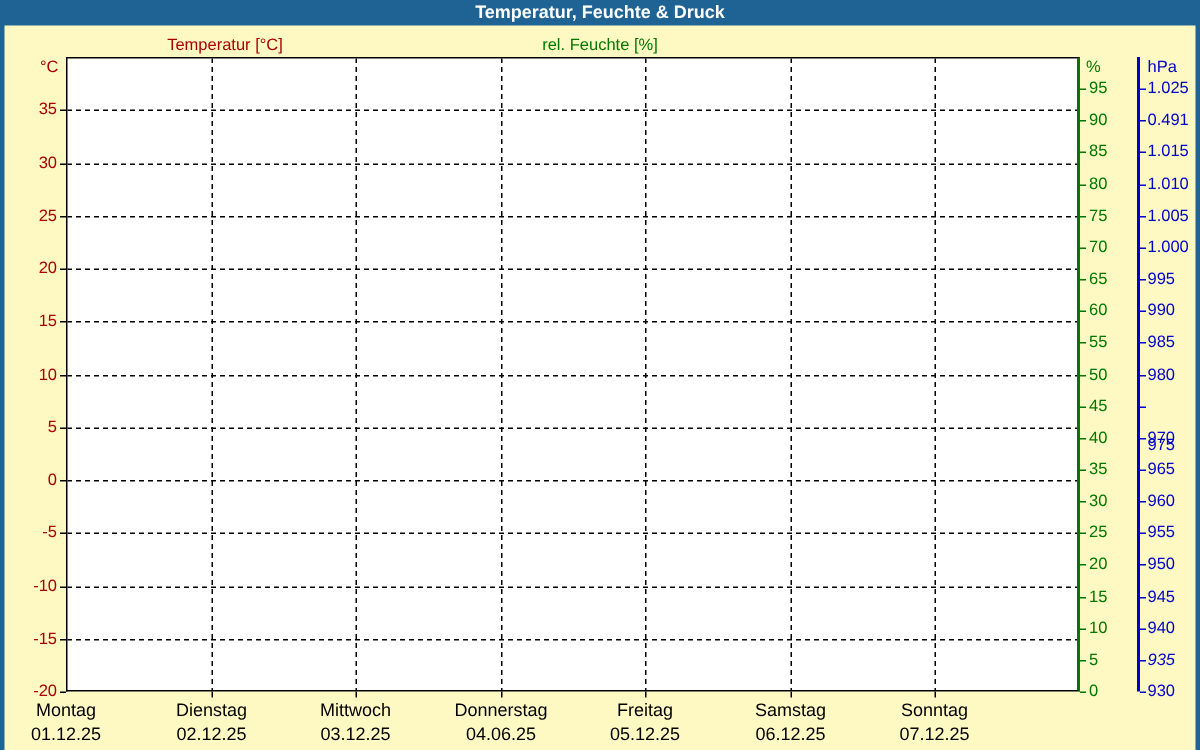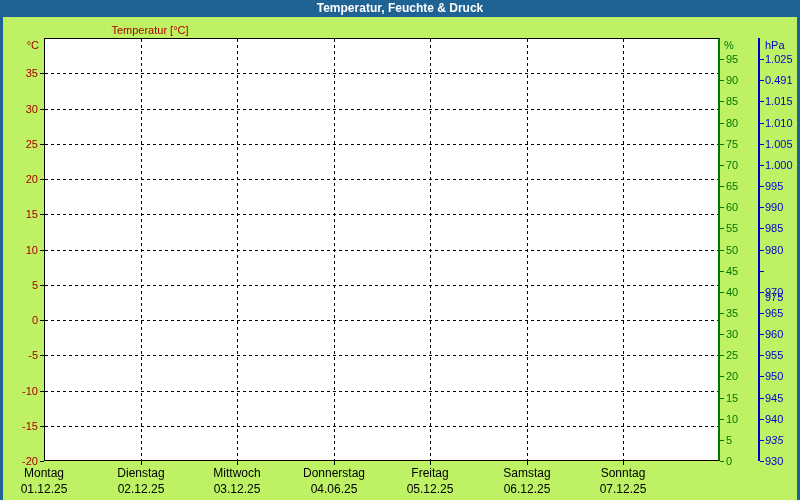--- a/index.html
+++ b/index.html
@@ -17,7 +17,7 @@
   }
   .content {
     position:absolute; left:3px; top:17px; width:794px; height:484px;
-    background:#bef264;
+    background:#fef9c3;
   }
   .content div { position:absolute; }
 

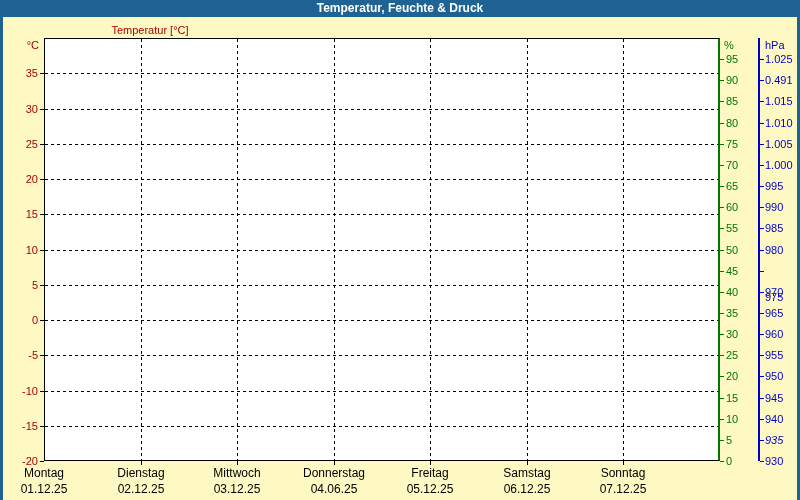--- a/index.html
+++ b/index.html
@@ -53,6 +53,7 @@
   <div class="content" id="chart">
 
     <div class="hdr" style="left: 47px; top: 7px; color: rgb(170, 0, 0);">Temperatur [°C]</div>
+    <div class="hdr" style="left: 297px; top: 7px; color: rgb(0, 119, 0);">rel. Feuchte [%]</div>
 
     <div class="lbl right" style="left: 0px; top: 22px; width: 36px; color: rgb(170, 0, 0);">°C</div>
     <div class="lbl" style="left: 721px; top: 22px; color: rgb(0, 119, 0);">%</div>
---
# [REQUIRED ACTION]
Go through the listing above, and whenever a line holds the word "style", copy it.

# [TASK RESULT]
     <div class="hdr" style="left: 47px; top: 7px; color: rgb(170, 0, 0);">Temperatur [°C]</div>
+    <div class="hdr" style="left: 297px; top: 7px; color: rgb(0, 119, 0);">rel. Feuchte [%]</div>
     <div class="lbl right" style="left: 0px; top: 22px; width: 36px; color: rgb(170, 0, 0);">°C</div>
     <div class="lbl" style="left: 721px; top: 22px; color: rgb(0, 119, 0);">%</div>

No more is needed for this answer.